Practically my whole life could be considered a form of self-care and that makes me feel guilty. I feel guilty asking for help when I need it, I feel guilty for taking time off, I feel guilty for sleeping in, I feel guilty for being tired at the end of the day. The list could go on and on, but despite all my guilt and all my privilege, I'm still going to advocate for self-care because it's all hyped up for a reason: being kind to yourself - just like being kind to others - is important.
This kindness feels especially relevant during the winter months when the darkness and cold can make some of us lose our inspiration (and maybe our sanity). We need to remember that self-care isn't always easy either - some of us need to close in on ourselves and do those homey, cozy, luxurious things; some of us need to up the intensity and break out of harmful habits or change our behaviors; some of us need to practice finding our edge and doing the things that really scare us. We're all working on something, and the more I sit with this idea, the more come back to something I talk about all the time: balance. Yes, we're all working on something, but in order to be successful with this work, we have to give ourselves time to recover.
It's a bit like running a race, I guess. The challenge is the preparation and the running - the waking up early to train through darkness and cold, the physical difficulty of speed or steep hills, the mental heaviness that comes from trying to occupy your mind when your body hurts deeply. The recovery is what comes after the racing and the training - the endorphins, the stretching, the hot shower, the cozy clothes, the delicious breakfast. We need both the work and the reward to truly benefit from the process.
Our challenges are likely things we aren't proud of and I'm certainly not brave enough to share all of mine here. But I am working on a lot this winter and I'm embracing the balance of challenge and recovery. Let's try not to be afraid of looking deeply at ourselves, making change, and reveling in our efforts. There isn't quite enough kindness in the world right now, so let's keep on trying to be kind whenever, wherever, and to whomever we can.
I've been playing around with these muffins for a while, but I think I've finally found the right balance for the season. The rye flour and cinnamon feel grounding and wintry, while the blueberries bring just enough of a summery hint to remind me of how much I have to look forward to. If you can help it, don't shy away from the turbinado sugar finish - the crunchy lid adds a great contrast to the soft inside.
BLUEBERRY RYE MUFFINS
¾ cups all-purpose flour
¼ cup rye flour
¼ cup white whole wheat flour
6 Tbls. cane sugar
1 ½ tsp. baking powder
¼ tsp. salt
1 egg, lightly beaten
½ cup whole milk
1/4 cup sunflower oil (or 4 Tbls. butter, melted and cooled)
1 tsp. vanilla extract
1 heaping cup wild Maine blueberries (fresh or frozen)
1 Tbls. all-purpose flour
Turbinado sugar and cinnamon, for sprinkling
Preheat the oven to 400 degrees and grease a standard muffin tin with butter.

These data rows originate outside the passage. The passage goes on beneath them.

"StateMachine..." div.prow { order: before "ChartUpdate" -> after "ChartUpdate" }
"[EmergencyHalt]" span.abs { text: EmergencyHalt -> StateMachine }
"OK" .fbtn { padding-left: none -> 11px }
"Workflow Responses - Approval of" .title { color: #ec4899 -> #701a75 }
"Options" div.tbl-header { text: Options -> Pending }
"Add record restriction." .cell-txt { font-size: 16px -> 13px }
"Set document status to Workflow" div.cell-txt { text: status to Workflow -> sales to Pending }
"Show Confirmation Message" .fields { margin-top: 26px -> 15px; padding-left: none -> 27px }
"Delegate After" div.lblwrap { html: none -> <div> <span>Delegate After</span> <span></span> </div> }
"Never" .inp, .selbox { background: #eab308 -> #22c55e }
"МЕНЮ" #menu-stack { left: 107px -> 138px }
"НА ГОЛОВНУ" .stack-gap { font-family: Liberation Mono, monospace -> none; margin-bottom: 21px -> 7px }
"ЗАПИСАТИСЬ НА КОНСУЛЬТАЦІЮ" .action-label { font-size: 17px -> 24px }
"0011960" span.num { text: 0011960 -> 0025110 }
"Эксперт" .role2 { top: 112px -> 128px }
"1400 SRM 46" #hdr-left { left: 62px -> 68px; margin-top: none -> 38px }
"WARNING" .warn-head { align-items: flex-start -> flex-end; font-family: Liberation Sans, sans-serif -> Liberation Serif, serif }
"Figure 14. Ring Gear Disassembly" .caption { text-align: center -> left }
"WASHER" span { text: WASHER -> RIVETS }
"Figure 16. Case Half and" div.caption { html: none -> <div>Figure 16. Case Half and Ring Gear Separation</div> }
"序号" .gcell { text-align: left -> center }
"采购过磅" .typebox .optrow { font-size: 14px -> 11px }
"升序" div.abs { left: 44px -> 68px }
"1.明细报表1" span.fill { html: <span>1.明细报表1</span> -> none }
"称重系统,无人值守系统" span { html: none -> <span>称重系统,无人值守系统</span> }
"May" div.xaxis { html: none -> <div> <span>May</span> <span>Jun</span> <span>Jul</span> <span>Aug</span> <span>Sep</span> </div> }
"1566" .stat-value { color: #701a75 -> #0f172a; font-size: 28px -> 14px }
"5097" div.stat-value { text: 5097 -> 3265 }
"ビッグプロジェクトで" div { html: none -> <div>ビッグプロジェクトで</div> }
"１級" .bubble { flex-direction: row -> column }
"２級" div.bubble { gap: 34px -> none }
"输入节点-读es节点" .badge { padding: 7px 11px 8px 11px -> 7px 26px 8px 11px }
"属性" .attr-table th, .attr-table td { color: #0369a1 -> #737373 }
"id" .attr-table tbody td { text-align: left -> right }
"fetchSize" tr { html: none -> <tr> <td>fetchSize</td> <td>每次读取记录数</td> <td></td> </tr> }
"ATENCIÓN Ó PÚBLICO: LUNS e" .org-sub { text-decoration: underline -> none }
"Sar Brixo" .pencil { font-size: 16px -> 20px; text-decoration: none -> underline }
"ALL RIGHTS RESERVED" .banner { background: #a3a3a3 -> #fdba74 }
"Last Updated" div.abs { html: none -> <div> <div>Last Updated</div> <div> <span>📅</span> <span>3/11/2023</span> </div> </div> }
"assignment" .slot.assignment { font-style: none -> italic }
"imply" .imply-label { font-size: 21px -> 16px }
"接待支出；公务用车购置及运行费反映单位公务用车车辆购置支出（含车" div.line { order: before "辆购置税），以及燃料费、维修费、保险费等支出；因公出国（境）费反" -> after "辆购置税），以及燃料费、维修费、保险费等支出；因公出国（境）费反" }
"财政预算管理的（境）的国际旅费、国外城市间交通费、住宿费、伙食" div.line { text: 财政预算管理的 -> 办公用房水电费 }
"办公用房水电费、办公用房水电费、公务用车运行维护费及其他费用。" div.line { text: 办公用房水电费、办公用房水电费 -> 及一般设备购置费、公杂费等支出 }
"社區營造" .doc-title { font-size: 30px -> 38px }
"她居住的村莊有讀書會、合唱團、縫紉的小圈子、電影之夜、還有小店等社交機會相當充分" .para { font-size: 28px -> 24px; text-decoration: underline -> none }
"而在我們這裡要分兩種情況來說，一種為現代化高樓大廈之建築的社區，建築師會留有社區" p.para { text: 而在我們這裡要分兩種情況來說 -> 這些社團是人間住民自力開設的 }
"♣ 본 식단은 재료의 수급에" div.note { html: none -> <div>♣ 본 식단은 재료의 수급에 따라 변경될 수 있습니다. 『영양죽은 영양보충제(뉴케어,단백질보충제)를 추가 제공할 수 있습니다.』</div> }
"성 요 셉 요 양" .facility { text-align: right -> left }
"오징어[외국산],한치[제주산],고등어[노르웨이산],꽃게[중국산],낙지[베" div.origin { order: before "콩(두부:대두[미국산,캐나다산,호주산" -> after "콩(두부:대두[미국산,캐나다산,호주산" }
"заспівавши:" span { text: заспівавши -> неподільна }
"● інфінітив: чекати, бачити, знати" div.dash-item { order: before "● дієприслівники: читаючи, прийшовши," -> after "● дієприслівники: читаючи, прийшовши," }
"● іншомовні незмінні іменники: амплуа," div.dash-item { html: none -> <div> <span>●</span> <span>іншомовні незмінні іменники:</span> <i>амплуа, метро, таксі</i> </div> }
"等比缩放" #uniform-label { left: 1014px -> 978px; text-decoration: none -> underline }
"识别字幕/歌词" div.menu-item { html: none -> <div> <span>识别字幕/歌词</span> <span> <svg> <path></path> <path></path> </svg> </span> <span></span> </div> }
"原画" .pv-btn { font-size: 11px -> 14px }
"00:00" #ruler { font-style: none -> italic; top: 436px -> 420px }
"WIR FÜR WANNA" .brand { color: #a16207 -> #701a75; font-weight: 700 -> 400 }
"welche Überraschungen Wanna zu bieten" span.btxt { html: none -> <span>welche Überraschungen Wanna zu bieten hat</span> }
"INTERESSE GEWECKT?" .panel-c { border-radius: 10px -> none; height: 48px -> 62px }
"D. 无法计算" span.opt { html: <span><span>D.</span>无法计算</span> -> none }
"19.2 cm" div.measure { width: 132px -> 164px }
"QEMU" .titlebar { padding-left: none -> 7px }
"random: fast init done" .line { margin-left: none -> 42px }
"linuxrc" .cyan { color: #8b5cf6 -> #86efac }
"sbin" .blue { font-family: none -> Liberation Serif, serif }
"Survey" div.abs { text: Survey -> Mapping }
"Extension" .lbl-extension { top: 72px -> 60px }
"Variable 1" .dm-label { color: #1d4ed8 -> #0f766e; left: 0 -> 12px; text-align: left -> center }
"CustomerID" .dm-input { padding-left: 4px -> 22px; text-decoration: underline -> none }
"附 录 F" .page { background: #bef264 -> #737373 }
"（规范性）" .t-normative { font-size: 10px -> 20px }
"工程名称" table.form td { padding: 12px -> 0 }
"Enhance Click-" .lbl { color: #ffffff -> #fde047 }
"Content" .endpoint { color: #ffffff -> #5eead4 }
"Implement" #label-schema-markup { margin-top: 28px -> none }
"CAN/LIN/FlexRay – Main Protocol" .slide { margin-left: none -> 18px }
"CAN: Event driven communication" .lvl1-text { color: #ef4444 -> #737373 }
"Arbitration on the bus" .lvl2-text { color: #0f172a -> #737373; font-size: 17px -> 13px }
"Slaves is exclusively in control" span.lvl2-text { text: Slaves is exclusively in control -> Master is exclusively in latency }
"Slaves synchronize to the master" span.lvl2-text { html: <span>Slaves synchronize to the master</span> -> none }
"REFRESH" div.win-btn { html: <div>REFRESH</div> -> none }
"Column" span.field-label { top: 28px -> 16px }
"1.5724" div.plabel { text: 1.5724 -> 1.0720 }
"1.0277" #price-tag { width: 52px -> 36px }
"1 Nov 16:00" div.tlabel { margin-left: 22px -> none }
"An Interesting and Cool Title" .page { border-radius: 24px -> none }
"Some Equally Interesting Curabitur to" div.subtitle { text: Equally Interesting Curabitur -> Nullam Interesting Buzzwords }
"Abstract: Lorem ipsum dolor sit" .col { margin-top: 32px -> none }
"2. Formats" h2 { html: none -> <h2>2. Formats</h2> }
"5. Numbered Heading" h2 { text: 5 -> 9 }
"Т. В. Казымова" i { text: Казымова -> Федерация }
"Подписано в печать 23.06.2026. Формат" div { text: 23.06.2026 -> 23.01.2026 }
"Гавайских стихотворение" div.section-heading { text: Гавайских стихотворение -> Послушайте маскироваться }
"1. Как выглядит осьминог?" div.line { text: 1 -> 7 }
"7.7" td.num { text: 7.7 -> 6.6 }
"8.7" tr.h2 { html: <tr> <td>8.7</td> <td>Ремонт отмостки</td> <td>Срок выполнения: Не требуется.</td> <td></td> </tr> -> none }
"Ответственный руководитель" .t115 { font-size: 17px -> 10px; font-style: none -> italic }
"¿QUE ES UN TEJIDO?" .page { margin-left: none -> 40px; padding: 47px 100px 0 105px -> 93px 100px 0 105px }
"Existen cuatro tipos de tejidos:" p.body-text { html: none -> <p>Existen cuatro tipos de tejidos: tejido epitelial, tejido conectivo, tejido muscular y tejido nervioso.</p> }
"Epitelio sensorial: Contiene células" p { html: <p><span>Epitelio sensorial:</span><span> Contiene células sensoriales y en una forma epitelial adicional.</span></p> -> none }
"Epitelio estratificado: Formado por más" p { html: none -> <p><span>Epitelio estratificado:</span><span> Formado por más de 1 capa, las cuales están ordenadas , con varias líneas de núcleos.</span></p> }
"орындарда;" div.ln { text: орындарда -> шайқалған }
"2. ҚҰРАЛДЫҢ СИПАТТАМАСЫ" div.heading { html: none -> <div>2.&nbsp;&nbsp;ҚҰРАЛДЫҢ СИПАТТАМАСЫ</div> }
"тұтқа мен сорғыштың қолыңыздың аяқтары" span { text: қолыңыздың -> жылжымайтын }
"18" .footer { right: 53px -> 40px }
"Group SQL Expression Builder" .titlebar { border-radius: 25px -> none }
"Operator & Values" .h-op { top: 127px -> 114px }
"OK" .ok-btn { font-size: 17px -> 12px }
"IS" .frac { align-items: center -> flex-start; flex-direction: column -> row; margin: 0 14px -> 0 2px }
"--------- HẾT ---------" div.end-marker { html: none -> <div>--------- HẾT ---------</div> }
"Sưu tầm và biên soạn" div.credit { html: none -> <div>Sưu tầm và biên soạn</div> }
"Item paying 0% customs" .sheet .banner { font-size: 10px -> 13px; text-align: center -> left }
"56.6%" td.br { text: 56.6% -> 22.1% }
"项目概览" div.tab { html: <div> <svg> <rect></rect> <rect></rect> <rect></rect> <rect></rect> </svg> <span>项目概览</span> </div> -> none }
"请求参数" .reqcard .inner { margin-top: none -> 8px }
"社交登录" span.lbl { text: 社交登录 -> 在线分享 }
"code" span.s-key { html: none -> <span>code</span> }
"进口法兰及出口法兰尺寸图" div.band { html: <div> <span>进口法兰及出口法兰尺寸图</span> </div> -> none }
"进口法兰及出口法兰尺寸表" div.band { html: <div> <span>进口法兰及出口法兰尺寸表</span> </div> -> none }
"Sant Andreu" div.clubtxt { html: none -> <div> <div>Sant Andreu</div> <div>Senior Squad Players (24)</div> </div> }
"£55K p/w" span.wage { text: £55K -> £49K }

In a small bowl, toss the blueberries in 1 tablespoon of flour and set aside. In a large bowl, mix together the dry ingredients. Make a well in the center and pour in the wet ingredients. Gently stir everything together; when almost combined, fold in the blueberries.
Scoop the batter into the muffin tins and sprinkle the tops with cinnamon and turbinado sugar. Bake for 15 to 20 minutes, until the muffins are golden brown and a knife inserted into the center comes out clean.